Methods of Data Collection and Coding

Methodological Play

We turn here from a broader discussion of methodological frameworks that influenced our design of the project to a more detailed articulation of the specific methods that we employed to gather and analyze the texts in our corpus. As we developed our data collection and coding procedures, we were especially influenced by Mark Faust and Mark Dressman’s data-driven historical work (2009) on poetry pedagogies in English Journal because it offered a model designed to uncover information similar in scale and sentiment to our own. In their study of poetry articles in English Journal from 1912 to 2005, Faust and Dressman located articles relevant to poetry by skimming the titles and content of each issue, managing their collaboration by reading and systematically coding alternate years (117). They frequently conferred about their coding procedures and refined their coding scheme as they went through the years, relying on grounded theory methods (Corbin and Strauss 2000). Major distinctions emerged between what Faust and Dressman labeled “formalist” (i.e., canonical and analytical) and “populist” (i.e., more playful or experimental) approaches to teaching poetry (117). The authors plotted references to teaching poetry along a timeline in order to demonstrate the crests and troughs of these two categories over time (121), allowing them to discover some surprising trends as they worked through the corpus. For example, Faust and Dressman demonstrated the prevalence of the populist approach to teaching poetry during the heyday of the New Critical movement, a period that the pair had thought would trend towards more formalist pedagogy given New Criticism’s view of poems as “timeless, self-contained, precious objects” of study (116–117). In this way, Faust and Dressman’s work inspired us by demonstrating how collaborative, systematic coding of a large time period of English Journal can challenge common assumptions we often make about the field of English studies.

Adapting Faust and Dressman’s approach for gathering and analyzing data, we reviewed titles of the first hundred years of English Journal articles—sequentially and chronologically—in JSTOR (and once we exhausted the archives there at the time, the website for the National Council of Teachers of English). We flagged and subsequently read those that explicitly mentioned media or technology in the title. In addition to flagging obvious articles that highlighted technological media in their titles, we followed up with a second-pass review of ambiguous titles that might also allude to our subject; for example, a title such as “Vitalizing Literature Study” (Coulter 1912) was ambiguous so we opened the PDF, read it, and discovered that it addressed the use of the lantern (a precursor to the overhead projector) to display imagery associated with literary texts. Although we recognize that the book, the pencil, and the pen are all technologies (Baron 1999; Eisenstein 1979; Ong 1982), we did not track mentions of these tools, as they are ubiquitous in English studies scholarship, and doing so would have made our corpus too large to be manageable. While we did not code articles that focused on students’ reading print books or writing hand-written texts, we did code articles that described students and teachers actively using various print-based production technologies such as typewriters, printing presses, and photocopiers, although explicit discussion of these print tools was less common than we initially expected. In total, our corpus includes 766 individual articles and columns.

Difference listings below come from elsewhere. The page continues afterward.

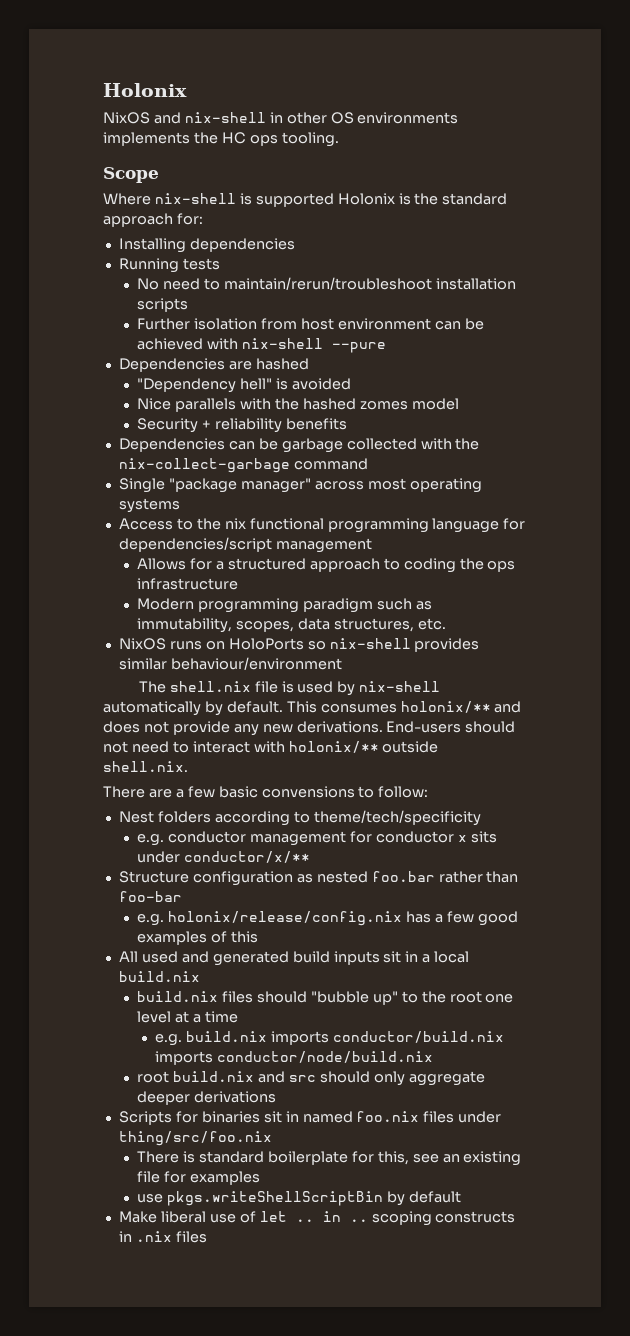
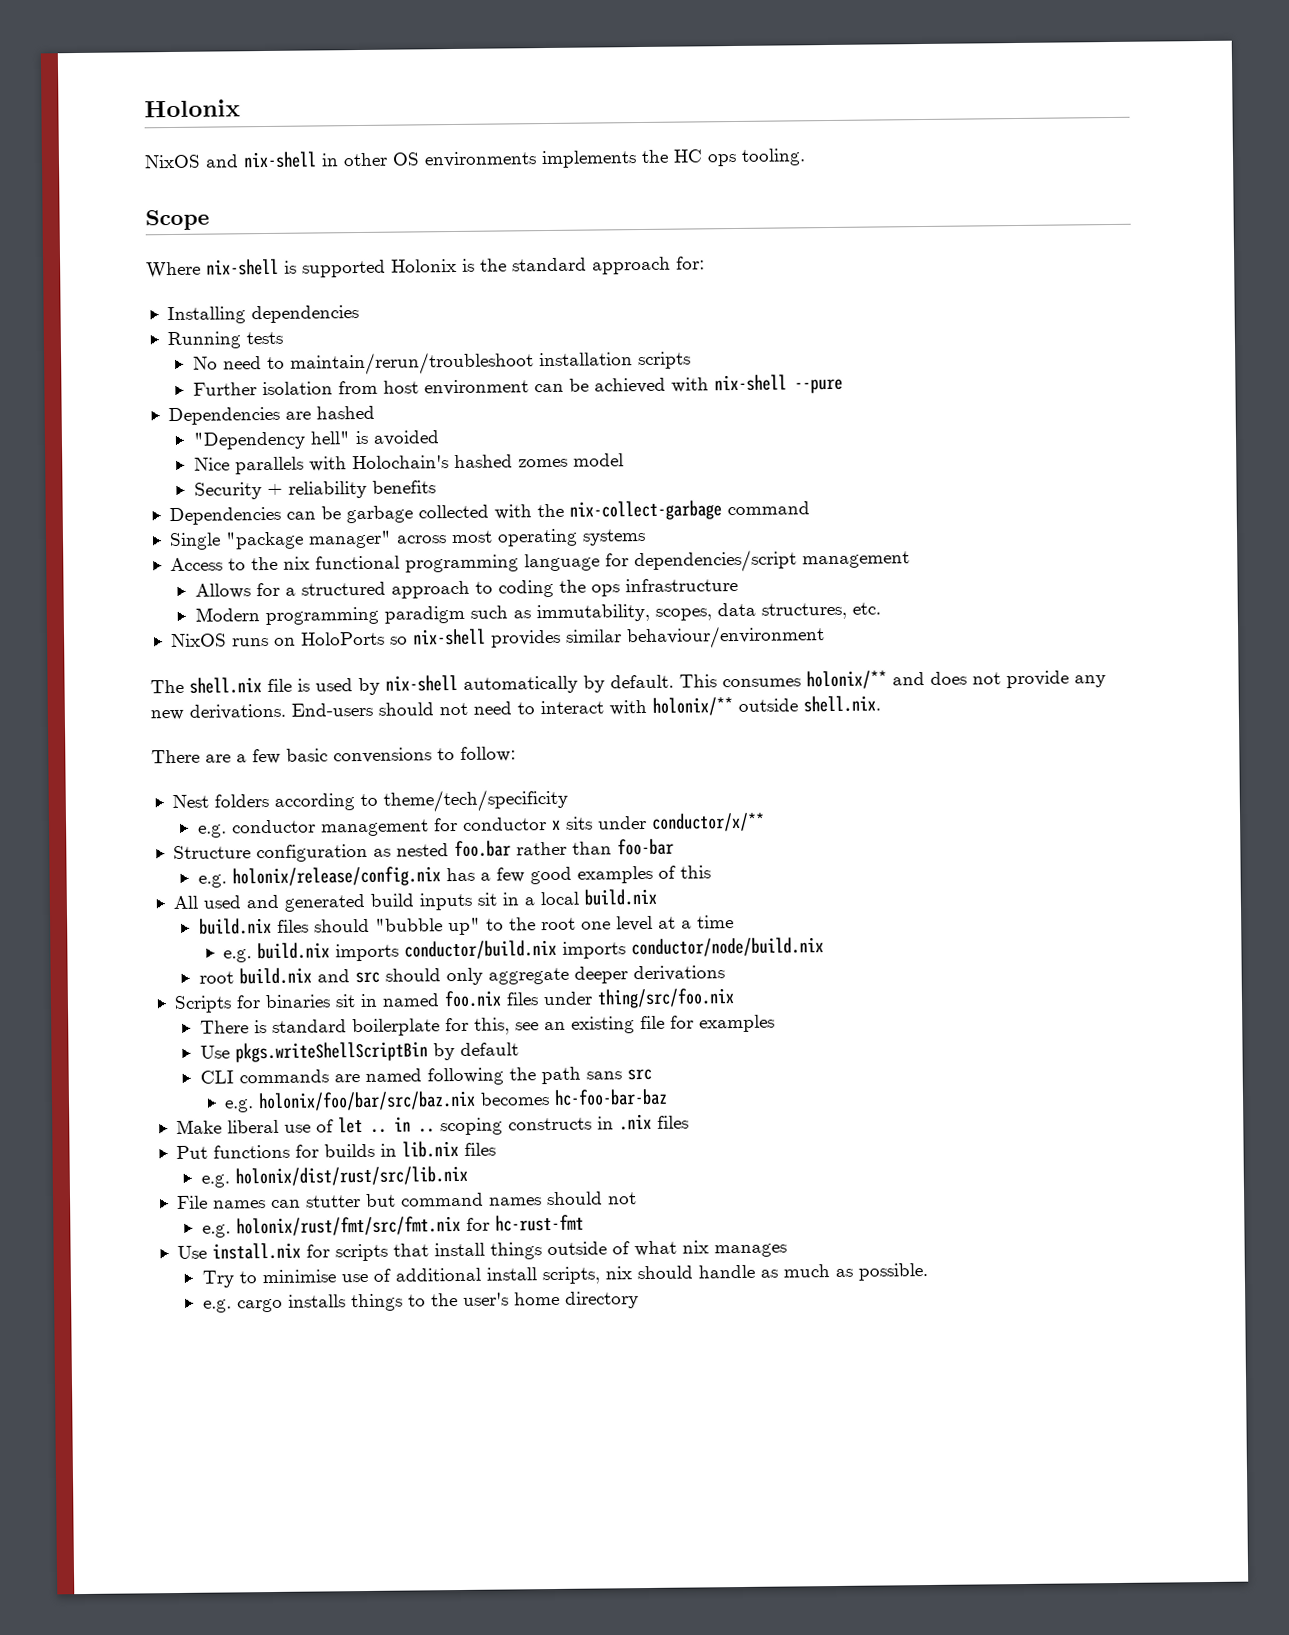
- Nice parallels with the hashed zomes model
+ Nice parallels with Holochain's hashed zomes model
- use pkgs.writeShellScriptBin by default
+ Use pkgs.writeShellScriptBin by default
+ CLI commands are named following the path sans src
+ e.g. holonix/foo/bar/src/baz.nix becomes hc-foo-bar-baz
+ Put functions for builds in lib.nix files
+ e.g. holonix/dist/rust/src/lib.nix
+ File names can stutter but command names should not
+ e.g. holonix/rust/fmt/src/fmt.nix for hc-rust-fmt
+ Use install.nix for scripts that install things outside of what nix manages
+ Try to minimise use of additional install scripts, nix should handle as much as possible.
+ e.g. cargo installs things to the user's home directory

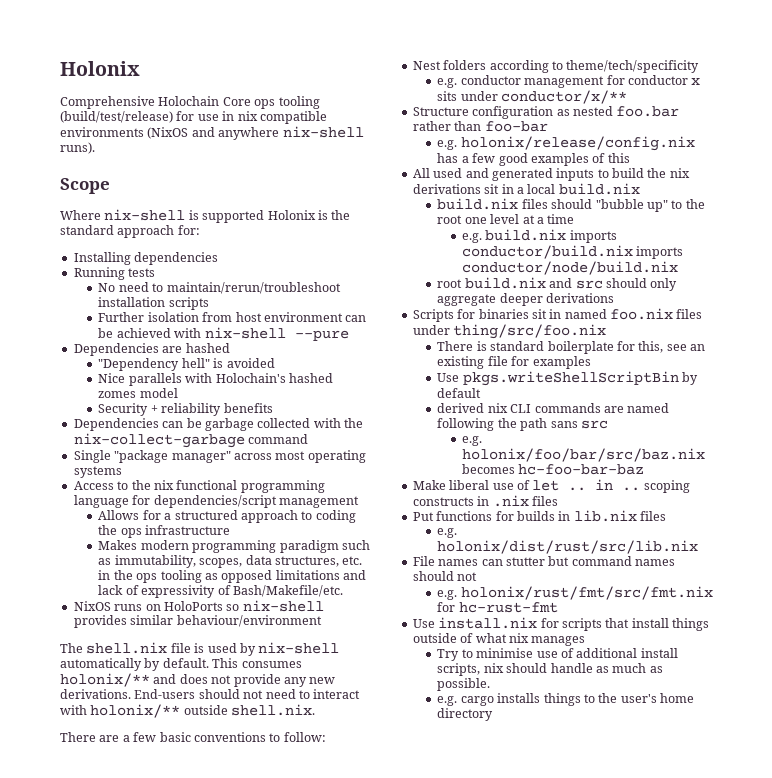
- NixOS and nix-shell in other OS environments implements the HC ops tooling.
+ Comprehensive Holochain Core ops tooling (build/test/release) for use in nix compatible environments (NixOS and anywhere nix-shell runs).
- Modern programming paradigm such as immutability, scopes, data structures, etc.
+ Makes modern programming paradigm such as immutability, scopes, data structures, etc. in the ops tooling as opposed limitations and lack of expressivity of Bash/Makefile/etc.
- There are a few basic convensions to follow:
+ There are a few basic conventions to follow:
- All used and generated build inputs sit in a local build.nix
+ All used and generated inputs to build the nix derivations sit in a local build.nix
- CLI commands are named following the path sans src
+ derived nix CLI commands are named following the path sans src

At the outset of our project, we developed a tentative coding scheme to categorize the most prevalent pedagogical orientations and ideological topoi we noticed in the articles. Having devised a coding scheme for the various criteria we encoded, we entered data into a Google Form, which would in turn populate a spreadsheet in Google Drive. Early in the process, we initially refined our coding scheme by reading and coding the same sample years, afterwards discussing how we arrived at certain decisions and developing a shared understanding of our criteria. Once we achieved a comfortable degree of agreement, we then read alternate years, periodically reviewing and conferring about each other's coding. On a few occasions, we refined our coding scheme in response to data we noticed as the process unfolded; for example, during our reading of the 1930s issues of English Journal, we noted that what we would eventually call “requiring the aesthetic/moral judgment of the teacher” was a pervasive argument about new media in the articles; we added this criteria to our new media topoi coding scheme and reviewed the earlier articles to account for it.

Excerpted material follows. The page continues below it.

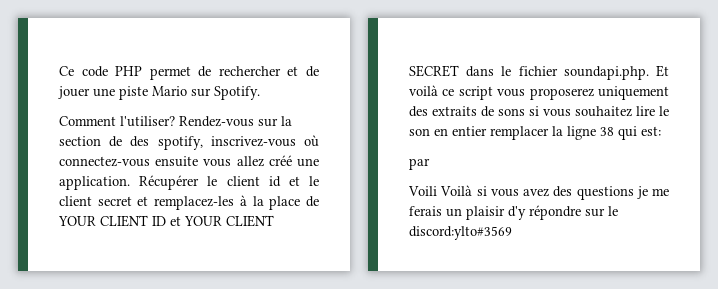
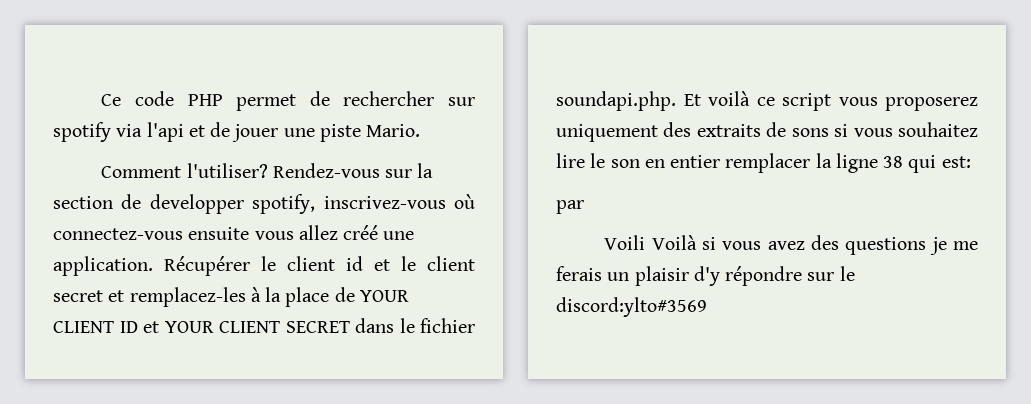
- Ce code PHP permet de rechercher et de jouer une piste Mario sur Spotify.
+ Ce code PHP permet de rechercher sur spotify via l'api et de jouer une piste Mario.
- Rendez-vous sur la section de des spotify, inscrivez-vous où connectez-vous ensuite vous allez créé une application.
+ Rendez-vous sur la section de developper spotify, inscrivez-vous où connectez-vous ensuite vous allez créé une application.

Screenshot of Google Form we used to collect data, showing fields for reader (Ben or Jason), title, author, media, focus and production/reception emphasis. The screenshot shows data entered for Michael Neal's 1913 article about silent film, 'Making the Devil Useful' — Fig. 11. Screenshot of Google Form we used for data input.

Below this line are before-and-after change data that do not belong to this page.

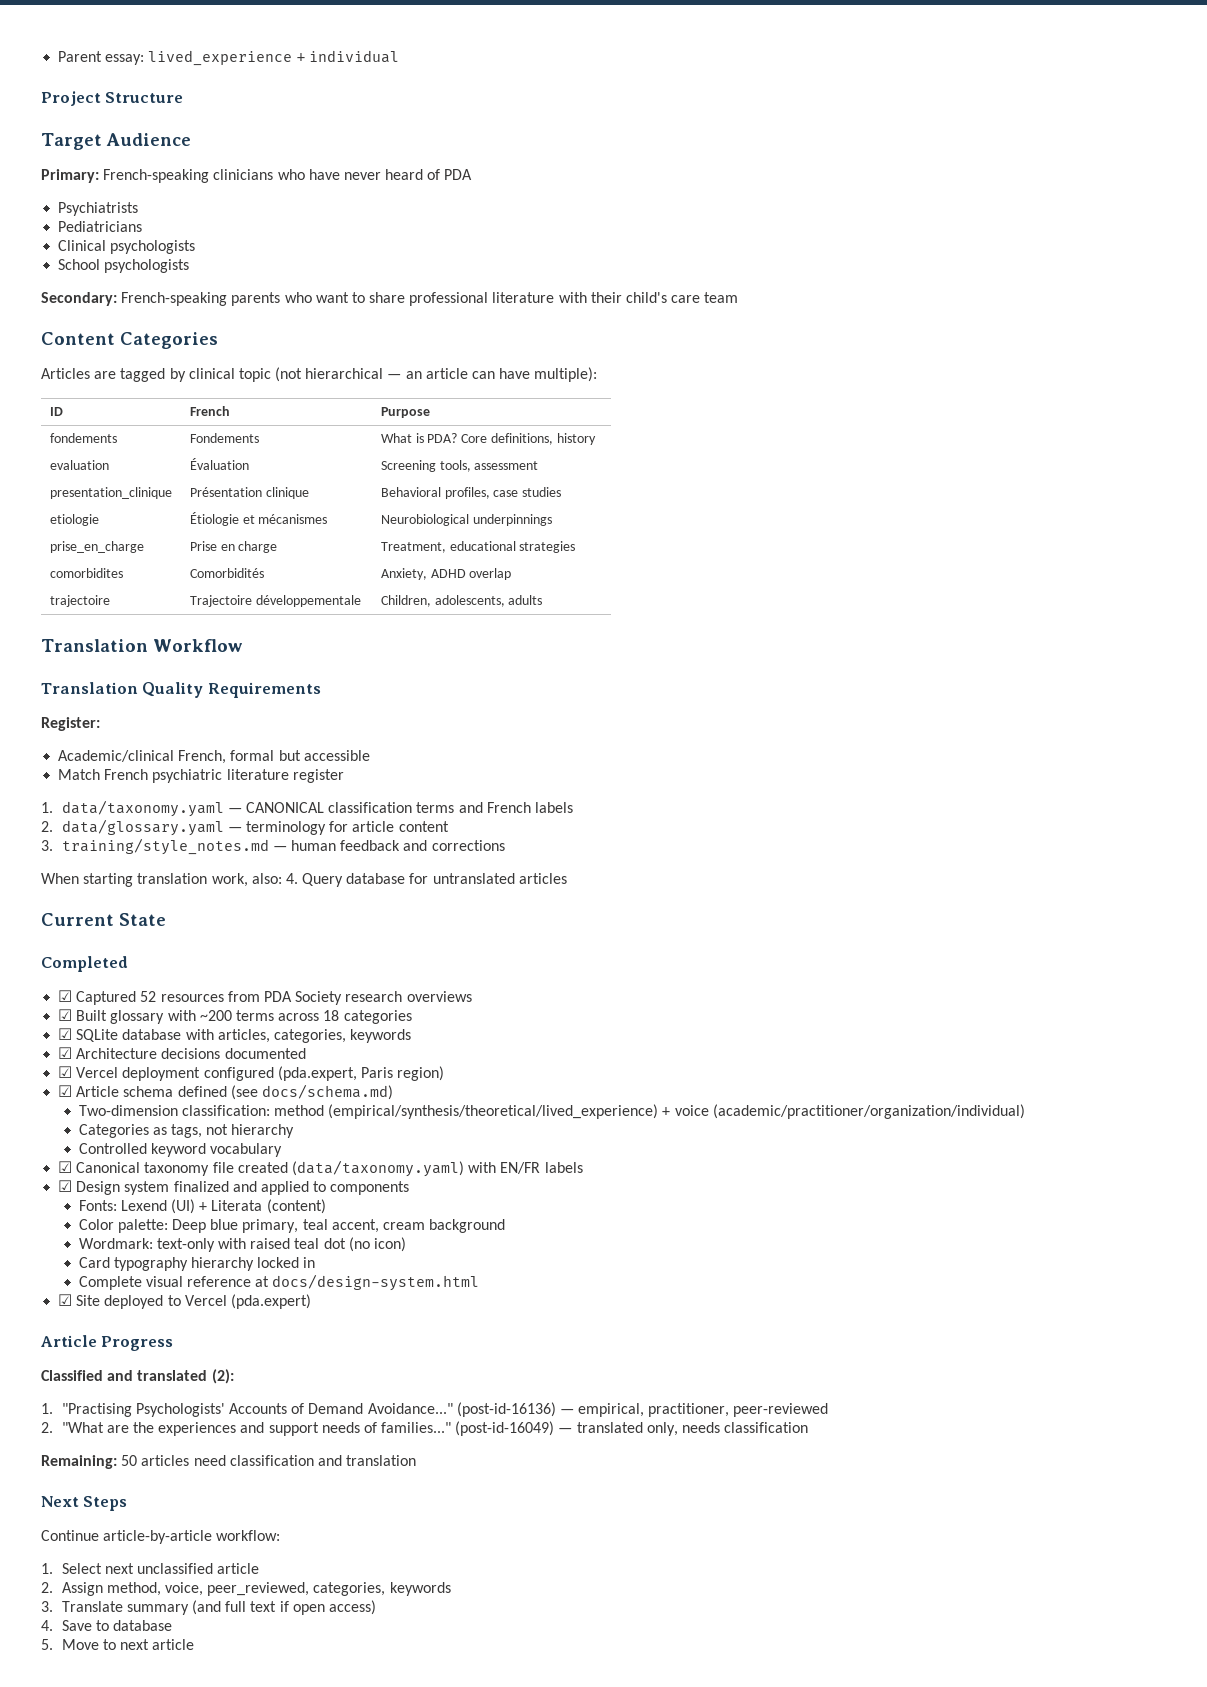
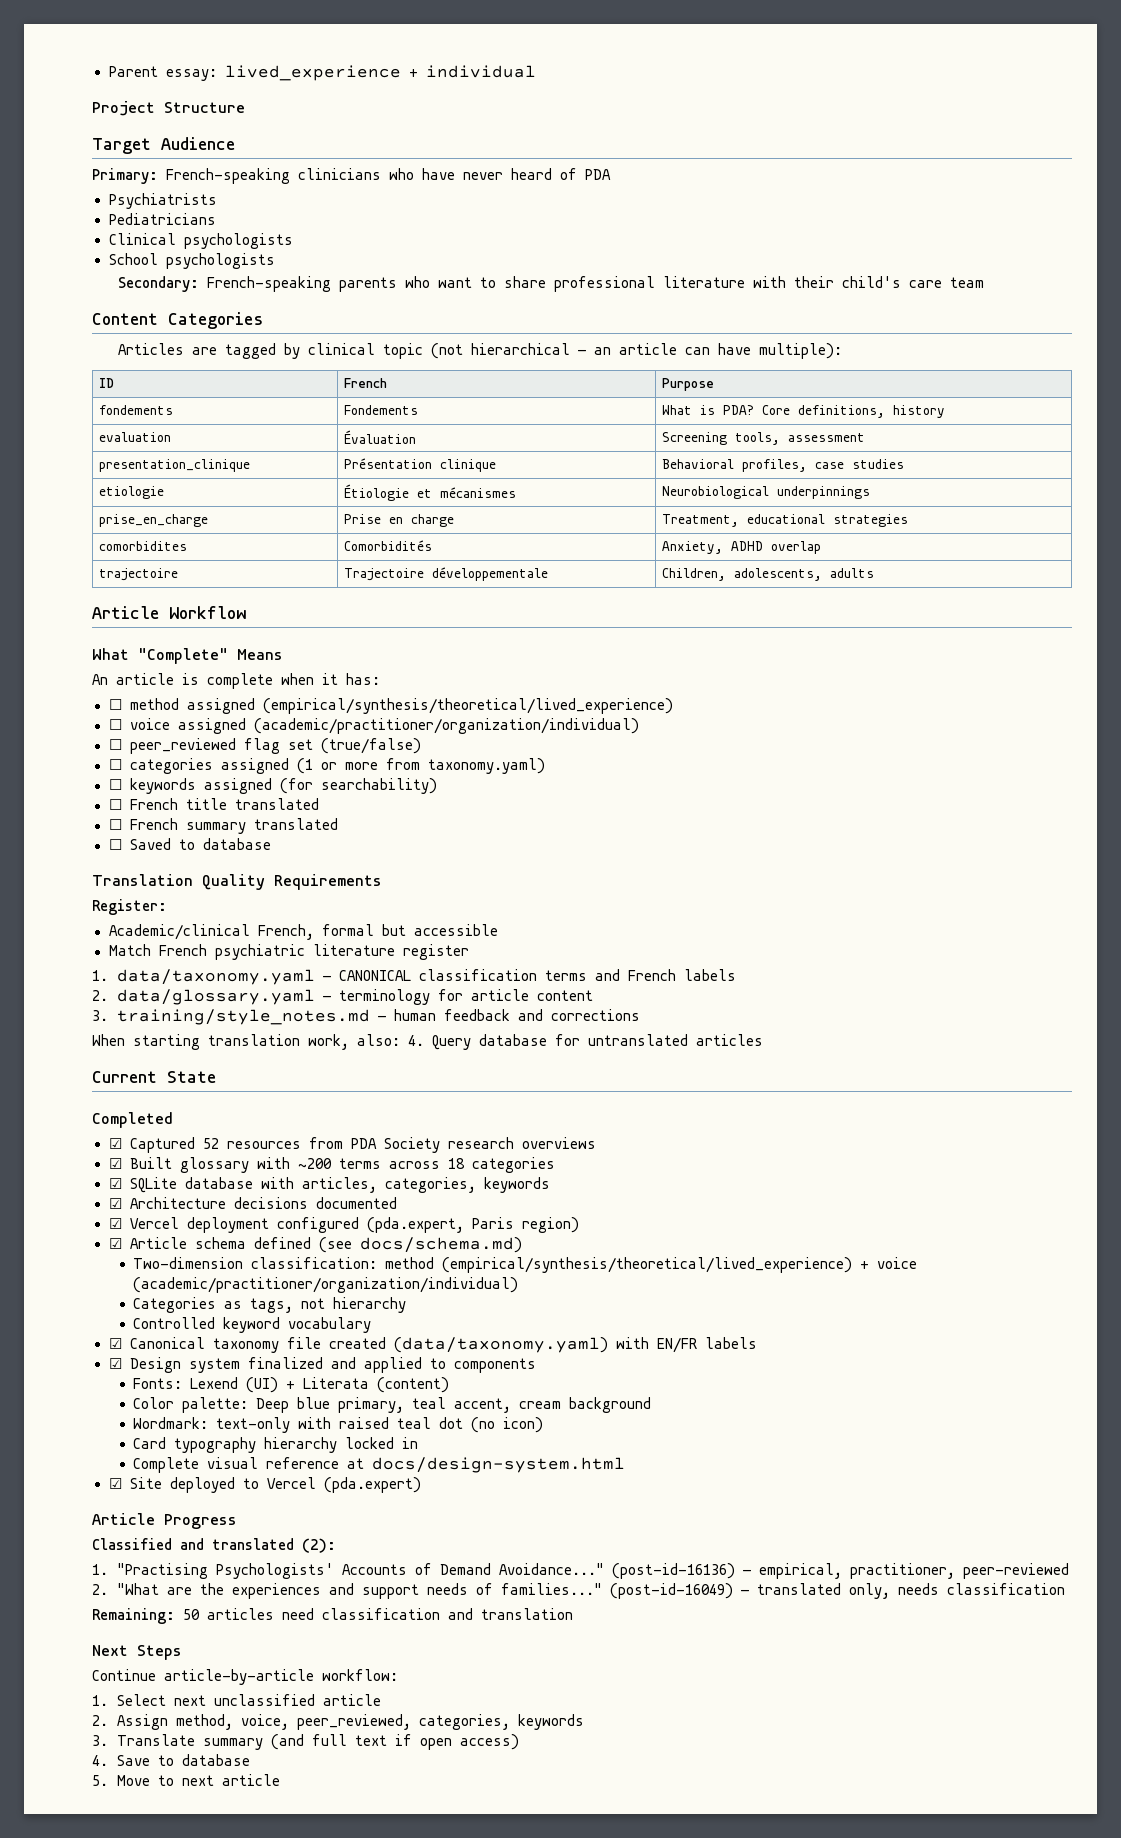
- Translation Workflow
+ Article Workflow
+ What "Complete" Means
+ An article is complete when it has:
+ ☐ method assigned (empirical/synthesis/theoretical/lived_experience)
+ ☐ voice assigned (academic/practitioner/organization/individual)
+ ☐ peer_reviewed flag set (true/false)
+ ☐ categories assigned (1 or more from taxonomy.yaml)
+ ☐ keywords assigned (for searchability)
+ ☐ French title translated
+ ☐ French summary translated
+ ☐ Saved to database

Seeking to track the particular ways new media technologies were used in English classrooms, we categorized each article we read as either focused on teaching “media reception” or “media production.” Articles focused on “media reception” emphasized teaching students to critically analyze or appreciate media texts; for example, we coded as reception articles that engaged students in having a class discussion of a film (Turner 1931), writing a paper summarizing events in a television news broadcast (Hainfeld 1953), or analyzing the credibility of a website (Gardner et al. 1999). In contrast, “media production” articles emphasized students composing texts using new media technologies and/or composing texts that were inspired by new media genres. For example, an article about students and teachers collaborating with a local radio station to produce radio broadcasts was coded as “media production” (Nelson 1939), but so too was an article about students writing and performing a radio script for a live audience using a replica microphone (Campbell 1936).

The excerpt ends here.